● Exercise instructions: Exclude images, then output the remaining data verbatim.

==*==

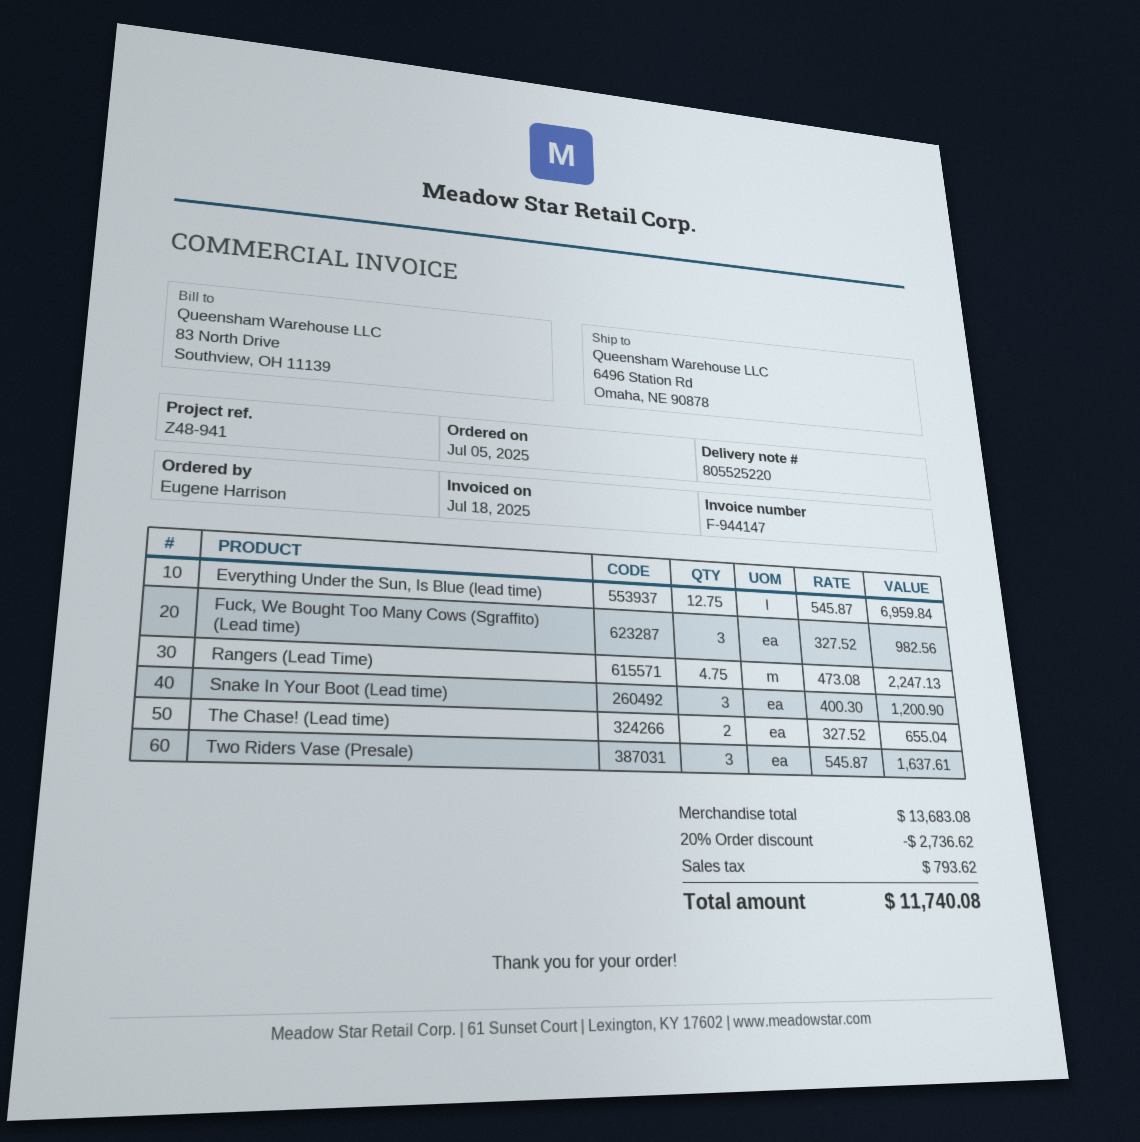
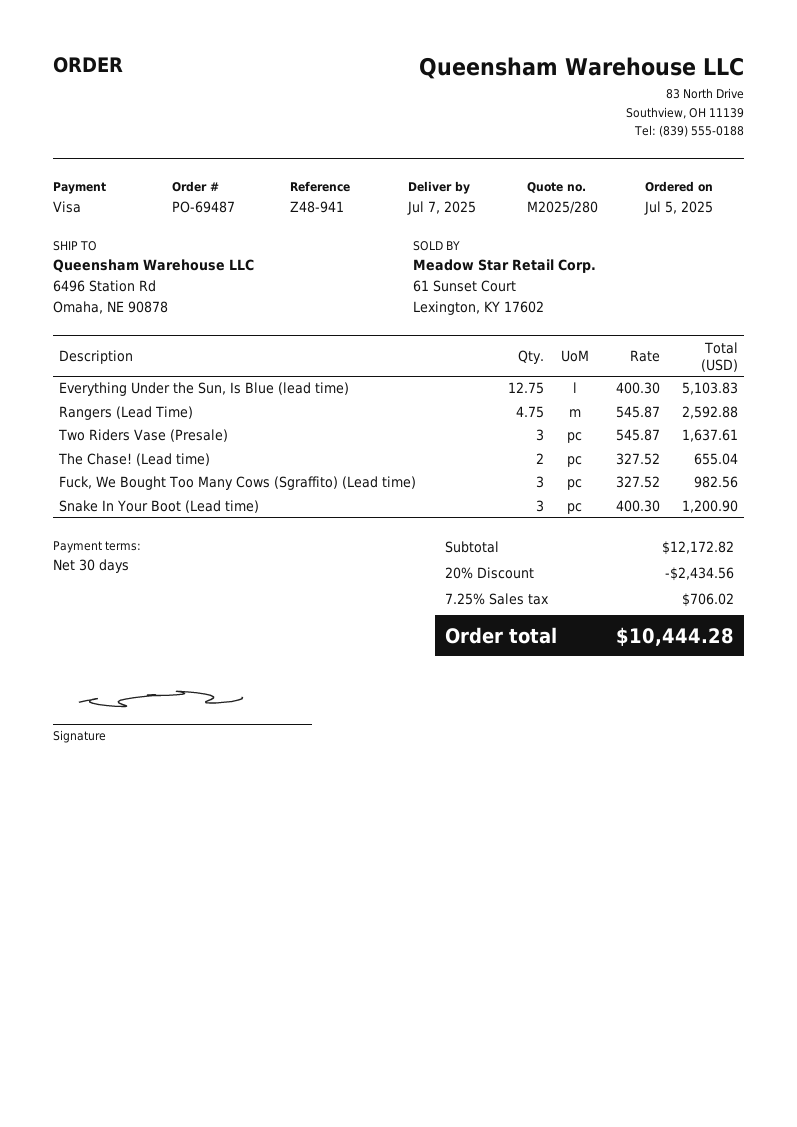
Everything Under the Sun, Is Blue (lead time): 12.75 x 545.87 = 6959.84 -> 12.75 x 400.30 = 5103.83
Rangers (Lead Time): 4.75 x 473.08 = 2247.13 -> 4.75 x 545.87 = 2592.88
subtotal: 13683.08 -> 12172.82
discount: 20% = 2736.62 -> 20% = 2434.56
tax: 793.62 -> 706.02
total: 11740.08 -> 10444.28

==*==

● Problem solution:
Everything Under the Sun, Is Blue (lead time): 12.75 x 545.87 = 6959.84 -> 12.75 x 400.30 = 5103.83
Rangers (Lead Time): 4.75 x 473.08 = 2247.13 -> 4.75 x 545.87 = 2592.88
subtotal: 13683.08 -> 12172.82
discount: 20% = 2736.62 -> 20% = 2434.56
tax: 793.62 -> 706.02
total: 11740.08 -> 10444.28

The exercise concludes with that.